=== THE INPUT ===

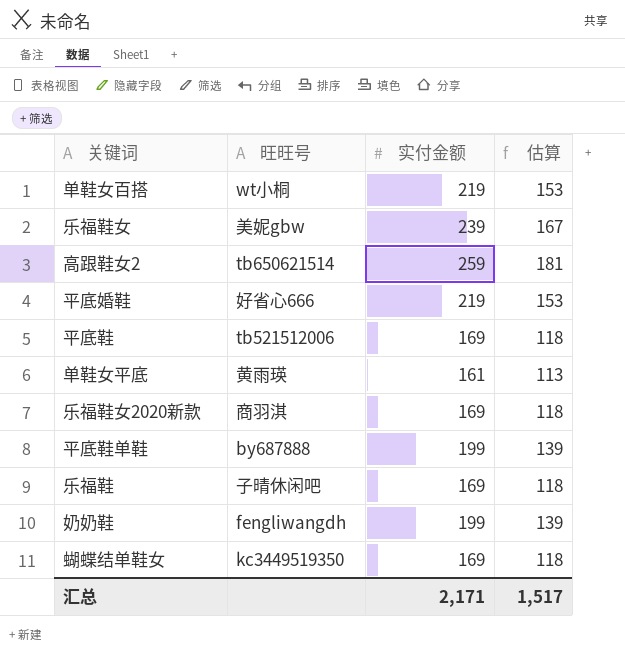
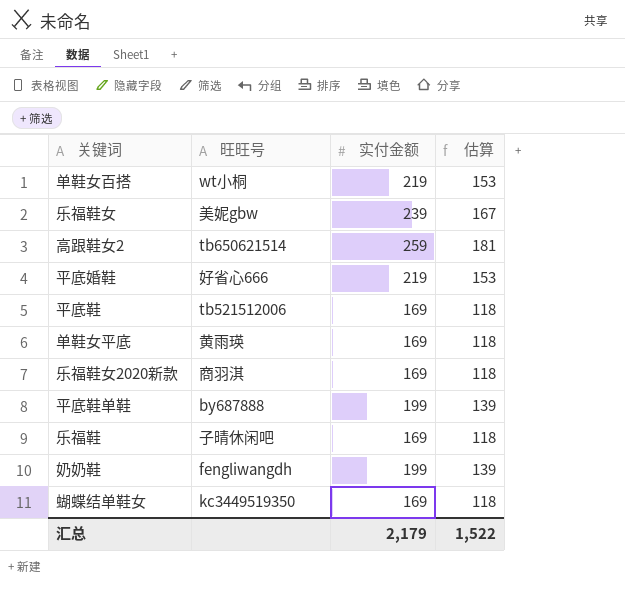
单鞋女平底 | 实付金额: 161 -> 169
单鞋女平底 | 估算: 113 -> 118
汇总 | 实付金额: 2,171 -> 2,179
汇总 | 估算: 1,517 -> 1,522

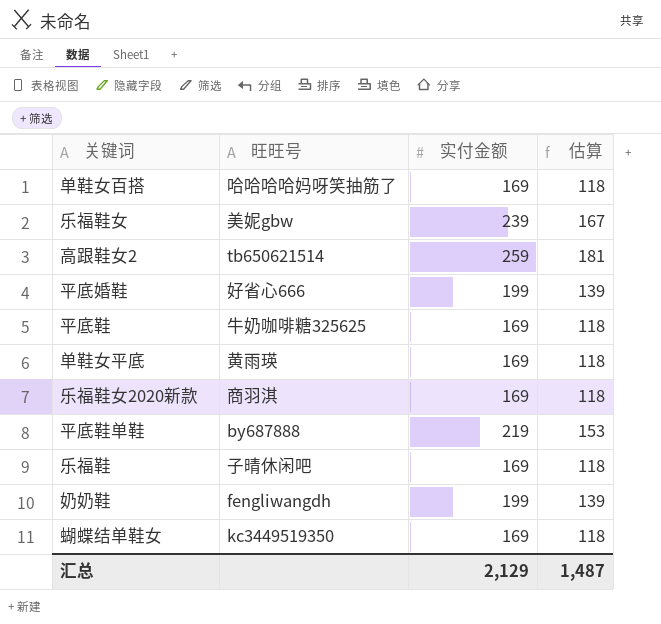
单鞋女百搭 | 旺旺号: wt小桐 -> 哈哈哈哈妈呀笑抽筋了
单鞋女百搭 | 实付金额: 219 -> 169
单鞋女百搭 | 估算: 153 -> 118
平底婚鞋 | 实付金额: 219 -> 199
平底婚鞋 | 估算: 153 -> 139
平底鞋 | 旺旺号: tb521512006 -> 牛奶咖啡糖325625
平底鞋单鞋 | 实付金额: 199 -> 219
平底鞋单鞋 | 估算: 139 -> 153
汇总 | 实付金额: 2,179 -> 2,129
汇总 | 估算: 1,522 -> 1,487

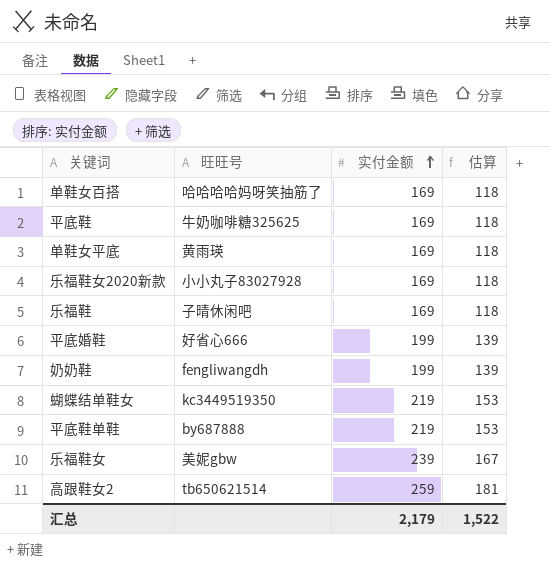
row order: none -> 实付金额 ascending
乐福鞋女2020新款 | 旺旺号: 商羽淇 -> 小小丸子83027928
蝴蝶结单鞋女 | 实付金额: 169 -> 219
蝴蝶结单鞋女 | 估算: 118 -> 153
汇总 | 实付金额: 2,129 -> 2,179
汇总 | 估算: 1,487 -> 1,522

===

**WHAT TO PRODUCE**
Verbatim output of every entry above is required, though pictures are to be left out.

**WRITTEN REPLY**
单鞋女平底 | 实付金额: 161 -> 169
单鞋女平底 | 估算: 113 -> 118
汇总 | 实付金额: 2,171 -> 2,179
汇总 | 估算: 1,517 -> 1,522

单鞋女百搭 | 旺旺号: wt小桐 -> 哈哈哈哈妈呀笑抽筋了
单鞋女百搭 | 实付金额: 219 -> 169
单鞋女百搭 | 估算: 153 -> 118
平底婚鞋 | 实付金额: 219 -> 199
平底婚鞋 | 估算: 153 -> 139
平底鞋 | 旺旺号: tb521512006 -> 牛奶咖啡糖325625
平底鞋单鞋 | 实付金额: 199 -> 219
平底鞋单鞋 | 估算: 139 -> 153
汇总 | 实付金额: 2,179 -> 2,129
汇总 | 估算: 1,522 -> 1,487

row order: none -> 实付金额 ascending
乐福鞋女2020新款 | 旺旺号: 商羽淇 -> 小小丸子83027928
蝴蝶结单鞋女 | 实付金额: 169 -> 219
蝴蝶结单鞋女 | 估算: 118 -> 153
汇总 | 实付金额: 2,129 -> 2,179
汇总 | 估算: 1,487 -> 1,522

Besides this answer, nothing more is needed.